## TASK INSTRUCTIONS
Every line of the listing below should come back exactly as written, with no images.

## SUPPLIED RECORDS
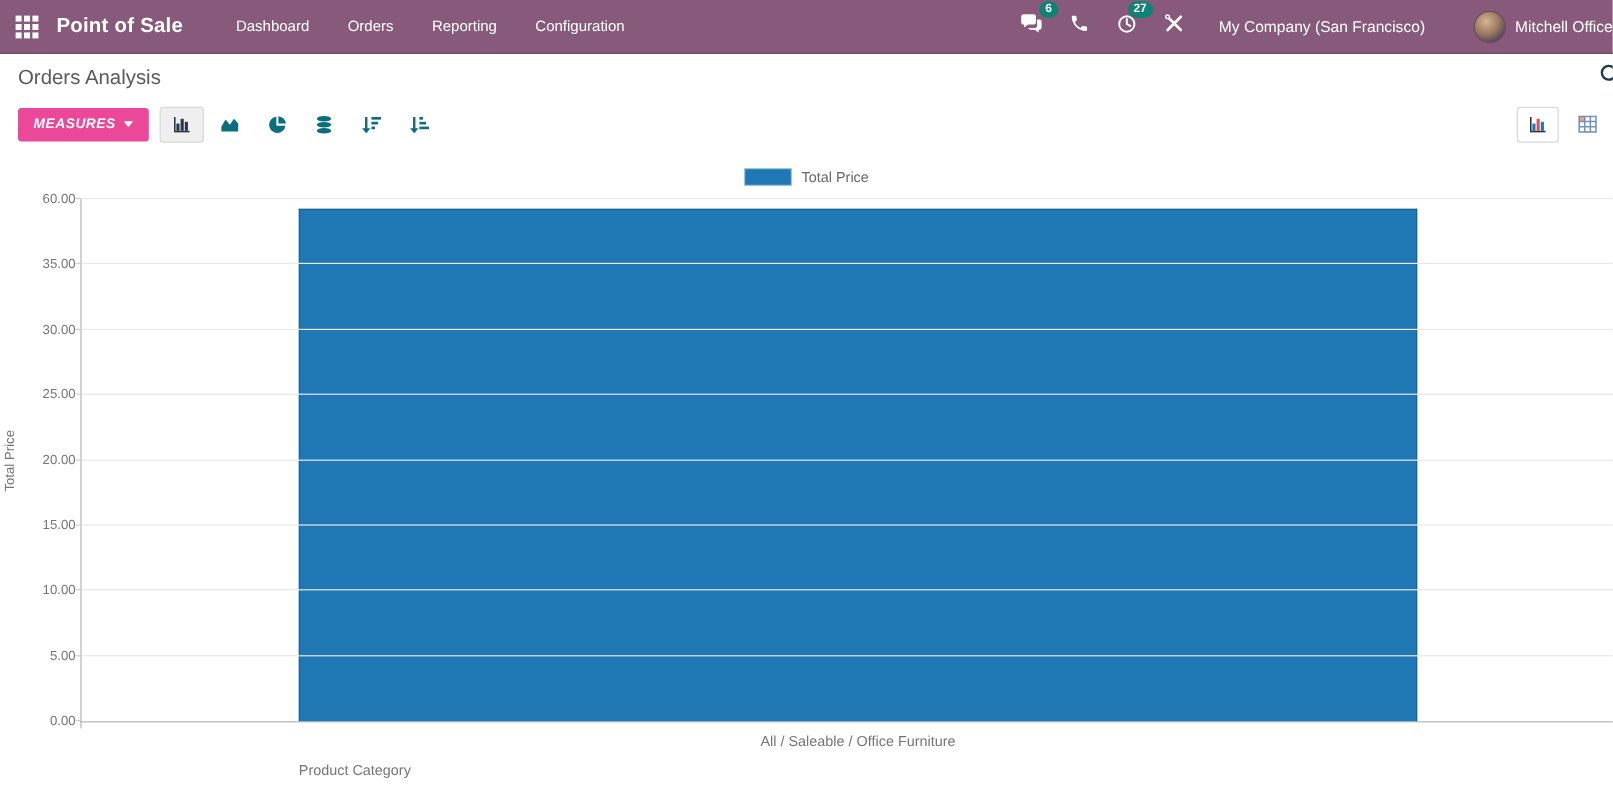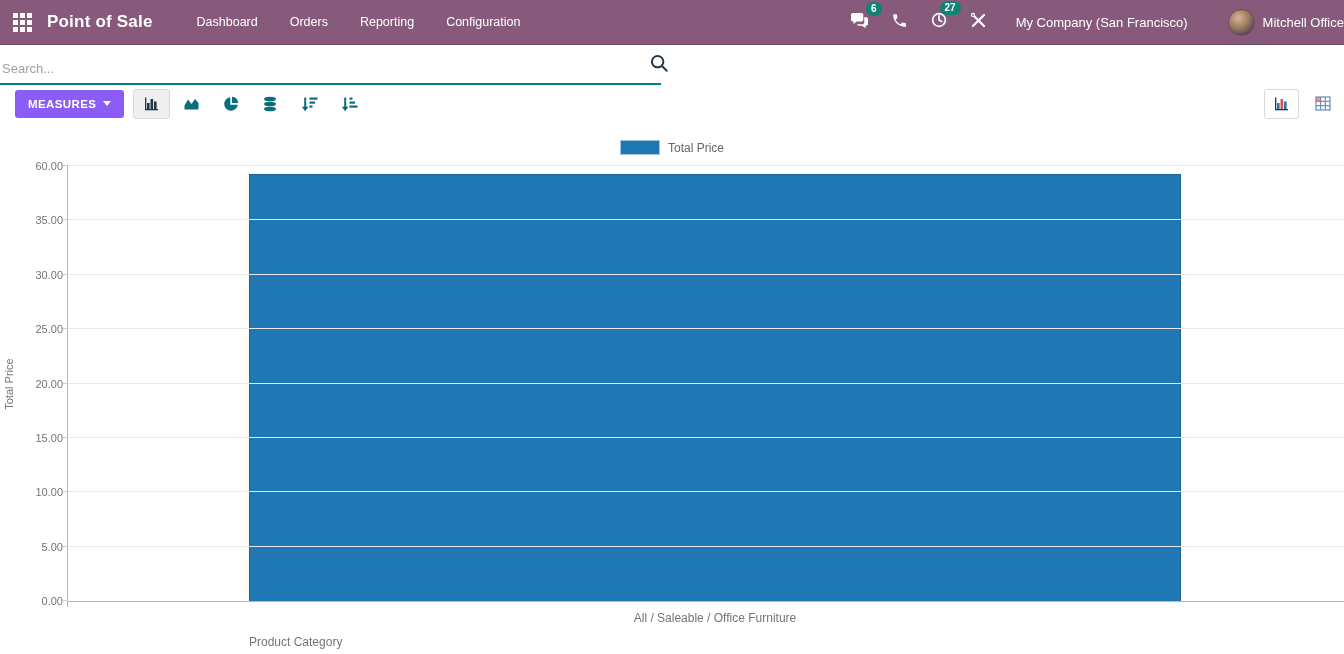--- a/index.html
+++ b/index.html
@@ -140,6 +140,7 @@
 </div>
 
 <div class="cp-top">
+  <div class="page-title">Orders Analysis</div>
   <div class="search-box">
     <input type="text" placeholder="Search..." style="">
     <span class="search-glass">

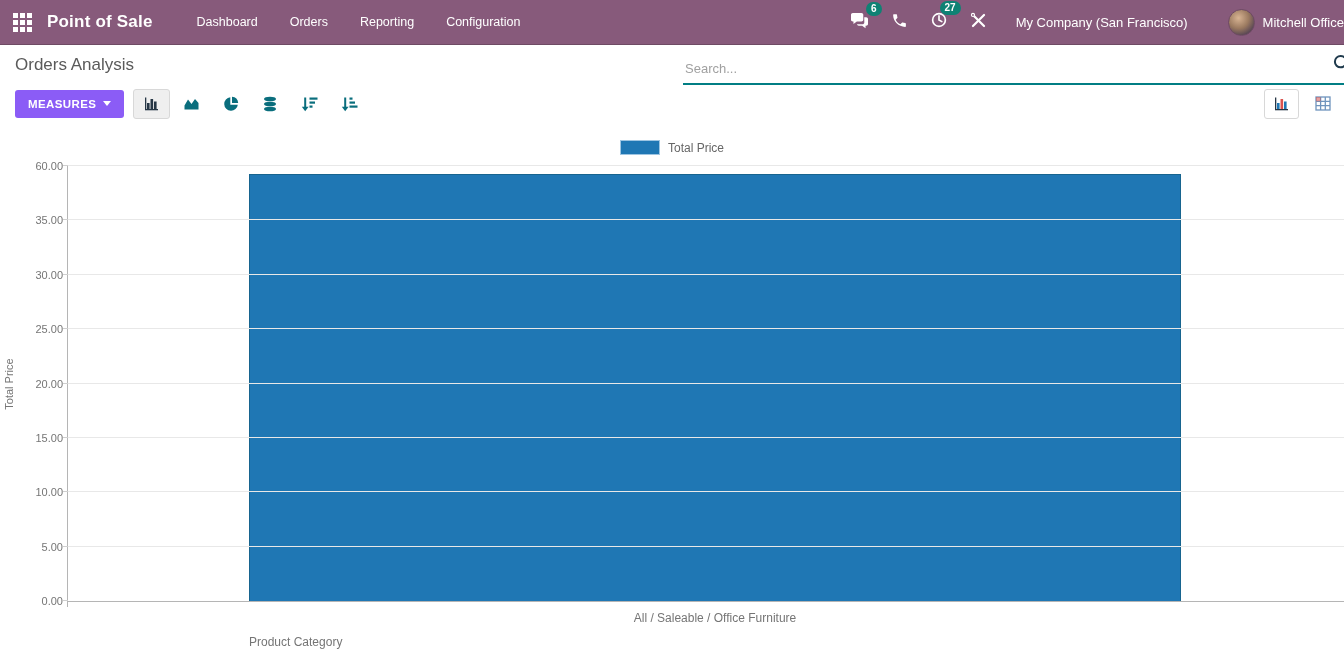--- a/index.html
+++ b/index.html
@@ -142,7 +142,6 @@
 <div class="cp-top">
   <div class="page-title">Orders Analysis</div>
   <div class="search-box">
-    <input type="text" placeholder="Search..." style="">
     <span class="search-glass">
       <svg width="20" height="20" viewBox="0 0 22 22">
         <circle cx="9.5" cy="9.5" r="6.3" fill="none" stroke="#1f3a4d" stroke-width="2.2"></circle>

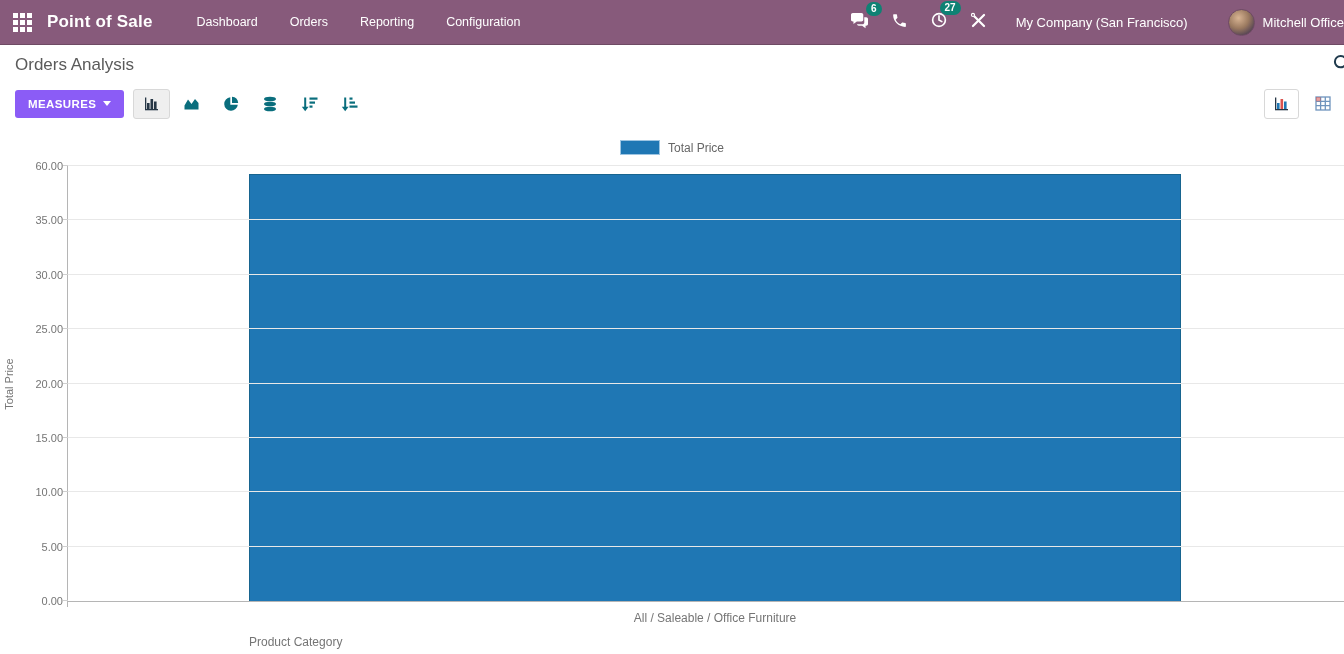--- a/index.html
+++ b/index.html
@@ -35,9 +35,9 @@
 
   
   .cp-bottom { display:flex; align-items:center; height:37px; position:relative; }
-  .measures-btn { margin-left:15px; background:#8b5cf6; color:#fff; font-size:11.5px;
+  .measures-btn { margin-left:15px; background:#ec4899; color:#fff; font-size:11.5px;
     font-weight:bold; border:none; border-radius:3px; padding:8px 13px; display:flex;
-    align-items:center; gap:7px; letter-spacing:.4px; cursor:pointer; }
+    align-items:center; gap:7px; letter-spacing:.4px; cursor:pointer;font-style:italic; }
   .caret-down { width:0; height:0; border-left:4px solid transparent;
     border-right:4px solid transparent; border-top:5px solid #fff; }
   .chart-type-btns { display:flex; align-items:center; margin-left:9px; gap:3px; }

## TASK OUTPUT
--- a/index.html
+++ b/index.html
@@ -140,6 +140,7 @@
 </div>
 
 <div class="cp-top">
+  <div class="page-title">Orders Analysis</div>
   <div class="search-box">
     <input type="text" placeholder="Search..." style="">
     <span class="search-glass">

--- a/index.html
+++ b/index.html
@@ -142,7 +142,6 @@
 <div class="cp-top">
   <div class="page-title">Orders Analysis</div>
   <div class="search-box">
-    <input type="text" placeholder="Search..." style="">
     <span class="search-glass">
       <svg width="20" height="20" viewBox="0 0 22 22">
         <circle cx="9.5" cy="9.5" r="6.3" fill="none" stroke="#1f3a4d" stroke-width="2.2"></circle>

--- a/index.html
+++ b/index.html
@@ -35,9 +35,9 @@
 
   
   .cp-bottom { display:flex; align-items:center; height:37px; position:relative; }
-  .measures-btn { margin-left:15px; background:#8b5cf6; color:#fff; font-size:11.5px;
+  .measures-btn { margin-left:15px; background:#ec4899; color:#fff; font-size:11.5px;
     font-weight:bold; border:none; border-radius:3px; padding:8px 13px; display:flex;
-    align-items:center; gap:7px; letter-spacing:.4px; cursor:pointer; }
+    align-items:center; gap:7px; letter-spacing:.4px; cursor:pointer;font-style:italic; }
   .caret-down { width:0; height:0; border-left:4px solid transparent;
     border-right:4px solid transparent; border-top:5px solid #fff; }
   .chart-type-btns { display:flex; align-items:center; margin-left:9px; gap:3px; }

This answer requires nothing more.